Prim sends Chase a sidelong glance. “‘Tis good to be cautious, but such a thing is unwarranted, here,” she says, watching as Chase’s eyes bug out. “True Fae are the ones you should take such safeguards around. I would offer you a warning if I felt it appropriate.”

The look in Chase’s eyes tells Alan that they are going to have a conversation in the near future, and for once, it’ll be a serious one.

Alan nods and lets his hand drop back to his side, freeing Chase’s mouth. “In that case, Barley, my name is Alan, and my trigger-happy friend here is Chase.”

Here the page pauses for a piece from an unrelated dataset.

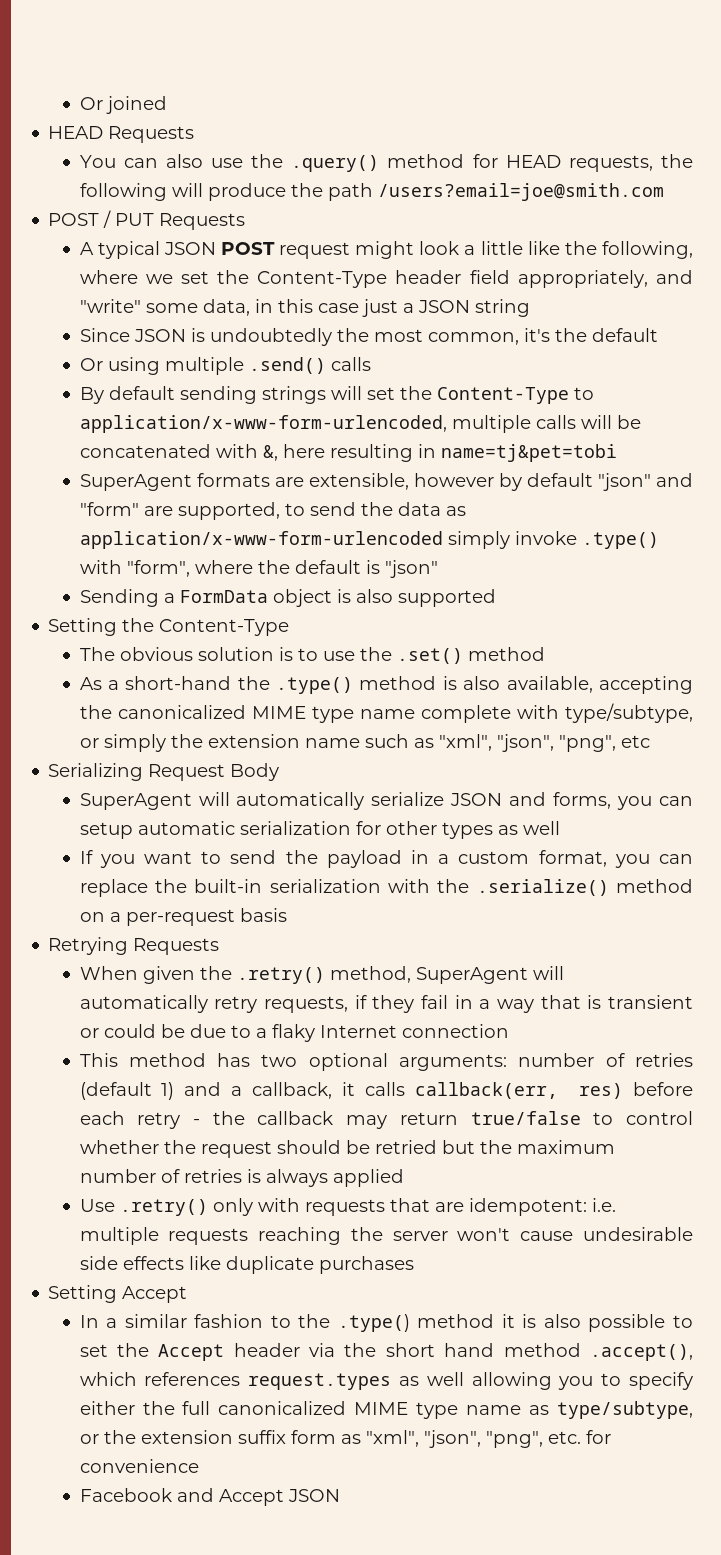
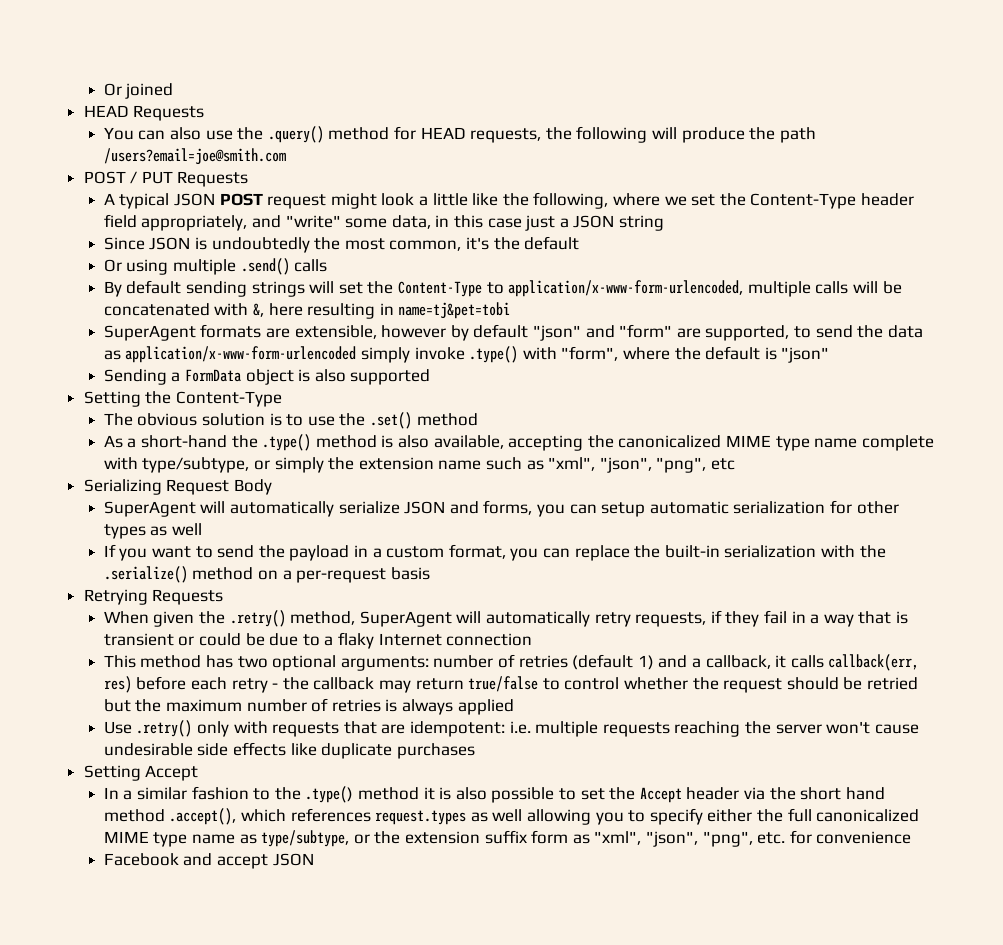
- Facebook and Accept JSON
+ Facebook and accept JSON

Chase recovers from his surprise at hearing Prim speak and holds out a hand, one that Barley takes after replacing his hat. “Nice to meet ya, Barley. I wish it under better circumstances and all that,” Chase grins, shaking Barley’s hand so vigorously that the gnome is nearly thrown off balance.

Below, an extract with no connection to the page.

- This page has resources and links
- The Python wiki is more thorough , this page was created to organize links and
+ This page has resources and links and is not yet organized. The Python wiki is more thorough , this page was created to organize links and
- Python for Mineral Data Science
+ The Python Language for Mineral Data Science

“My other, furrier friend is Prim. She’s…” Alan continues, only to stop himself short.

‘Shit. I can’t just go out and say that she’s a demon, can I?’

“I am Alan’s Familiar,” Prim calmly interjects. “It’s a pleasure to make your acquaintance, headgnome Barley Bramble,” she says with a slight incline of her head, neatly skirting past the unspoken question of what she is rather than who.

The stare that Chase is beaming into the side of Alan’s head is so intense that Alan can almost feel it. He meets his friend’s eyes, mouthing the word ‘later’.

At the same time, Barley regards the black wolf at Alan’s side with suspicion, but doesn’t ask the question obviously on his lips. “I assure you, the pleasure is all mine,” he says, addressing all three of them. “I wish I had a home and a warm hearth that I could invite you into for some tea, as that would be the least I could do to repay your heroism. As it stands…” He shifts uncomfortably. “I’m afraid we haven’t anything that would be a proper reward for you.”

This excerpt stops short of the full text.